<i>(Ishwari Bajpai is Senior Advisor at NDTV; he has been a journalist for 30 years, and has covered the elections since 1984.)</i>
UP is the key to the election which is stretching into the sixth week of voting. With 80 seats, it will test the strength of the Narendra Modi wave. 33 seats lie in the poorest part of UP, Purvanchal, and that includes this election's celebrity seats of Amethi and Varanasi.
The summer sun is relentlessly beating down on the harvested fields. The roads are bereft of traffic but the size of audiences at mid-afternoon meetings is astonishing. Party workers keep up the relentless chants of "Zindabad Zindabad", while waiting for the familiar whirl of the helicopter that will land with the star of the rally. Then the shouting becomes more frenzied.
Others, like Daya Shankar in Saidabad, Badhoi, prefer to sit at home and watch the campaign unfold. "Kya karnege ja ke? Aaram se ghar me deykhen", says the 70-year-old Brahmin patriarch sitting on his charpoy about his decision to stay tuned to his television.
His village's peaceful afternoon slumber has been destroyed by a cavalcade of cars bearing two dozen journalists seeking the "truth" about how the people of eastern UP will vote. A random sample of "real voices" that will add substance to the theories of who will win this crucial election.
Sushil Mishra, an English teacher in a private school nearby, says the electorate is fed up with the corruption of politicians and the looting by the local officials in charge of developing roads and infrastructure.
While the people acknowledge that some facilities like rural roads have improved, they complain about the erratic electricity. The worst power cuts, they say, can last upto two days. Narendra Modi's highlighting of 24-hour electricity appeals to all and the theme of development has caught the fancy of the youth. Elders acknowledge that the youth may not vote according to traditional caste lines and the backward castes fear their younger members may join the Modi bandwagon, turning away from the regional Samajwadi Party and Bahujan Samaj Party that have traditionally been their choice.
"What can I say? They have different dreams" says Mishra.
Prince Shukla, 19, says that many first-time voters like him will not vote on the basis of caste. His sister lives in Gujarat and he has heard from her of its development.
This is an area from where many have migrated to Mumbai and other parts of the country. Many of them are back home now for the traditional marriage season - they bring back stories that they have heard of how much farther ahead Gujarat is in terms of basic infrastructure.
The Dalit baasti is a kilometer away and looks visibly poorer. If the complaint in the village was of power cuts, here it is about no electricity at all.
For these, the older Dalits, the caste conflict still exists. And though many have built pukka houses and have changed from being landless labourer to tenant farmers, they remain committed to Mayawati's BSP. " Kuch bhi ho, hamara haath haathi per hai, " they say. They acknowledge they do not expect their party to get strong numbers, but they are also clear that it is the BSP that represents their needs and they will not switch sides.
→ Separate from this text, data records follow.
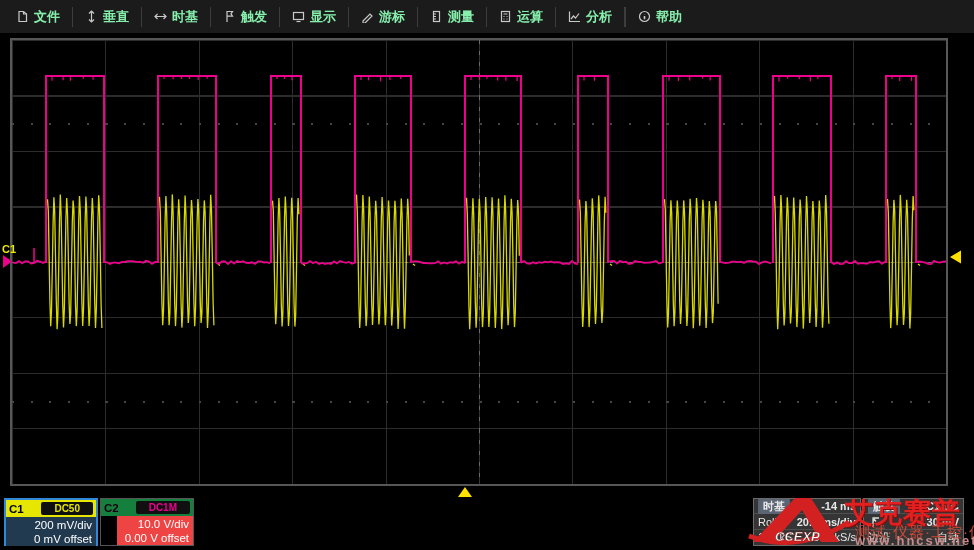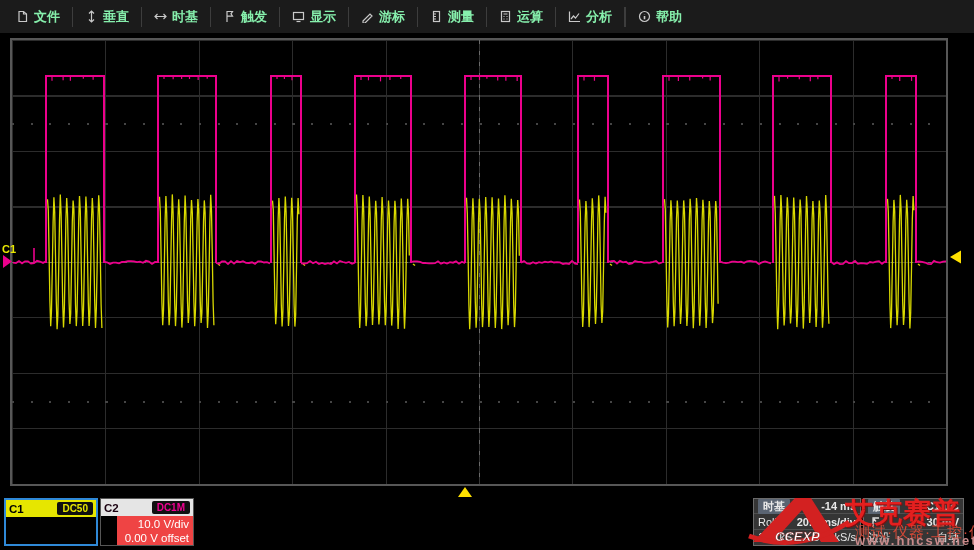"DC50" .chbox .chbadge { padding: 0 5px -> 0 13px }
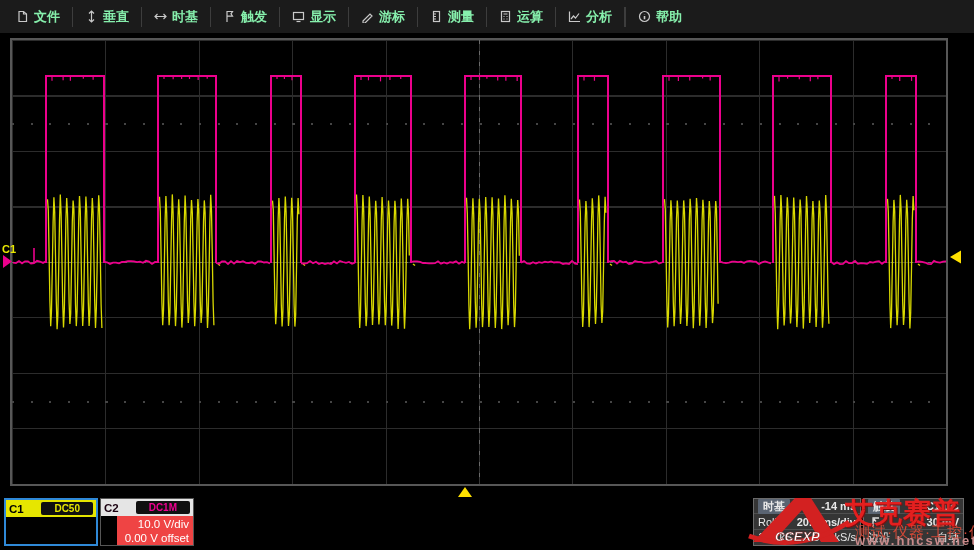"C2" #ch2 .chhead { background: #e5e5e5 -> #15803d }
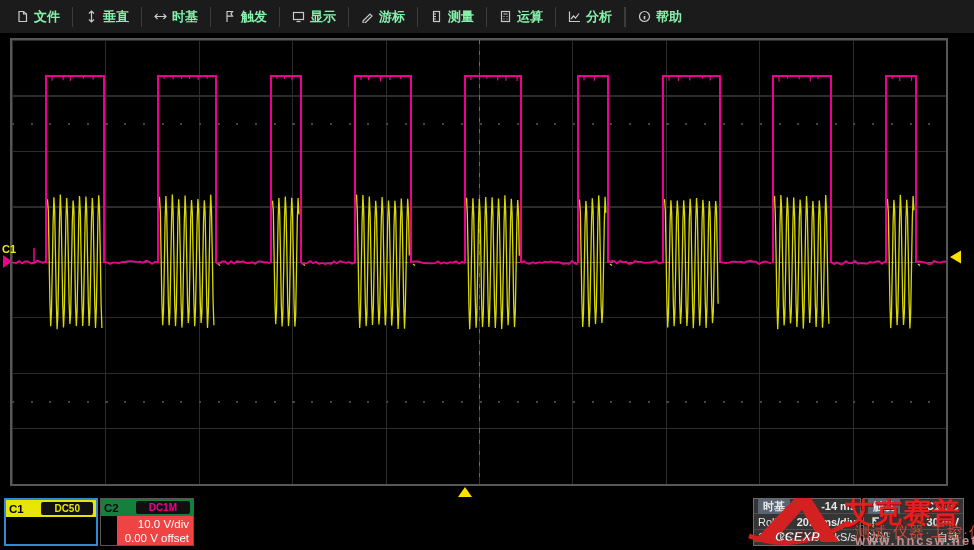"200 mV/div" div.chbody { html: none -> <div> <div>200 mV/div</div> <div>0 mV offset</div> </div> }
Similarly in the Yadav part of Gandhiyawa, also in Badhoi, the support for Mulayam Singh Yadav's Samajwadi Party remains strong.
The 12 Muslim families of Harwai are landless and depend on selling livestock in the cities; their women folk make bidis to eke out a leaving. They say that this area has traditionally had communal harmony and while ceding that this time around, the BJP appears to be gaining ground, they don't expect those relations to be damaged.
What is strange is that in this area near Allahabad, the one party that is missing from the minds of the people is the Congress. Except in one small village on the main road, where the local Congress office is located, there is no flag of the party anywhere, no motor cycle rallies, no hoardings, no mind space. The Congress appears to have disappeared without a fight.
Of course, there are constituencies in eastern UP where they have fielded big candidates like Amethi and Gonda (where the Congress candidate is union minister Beni Prasad Verma) but those are few and far between. In the rest, they are but an also-ran.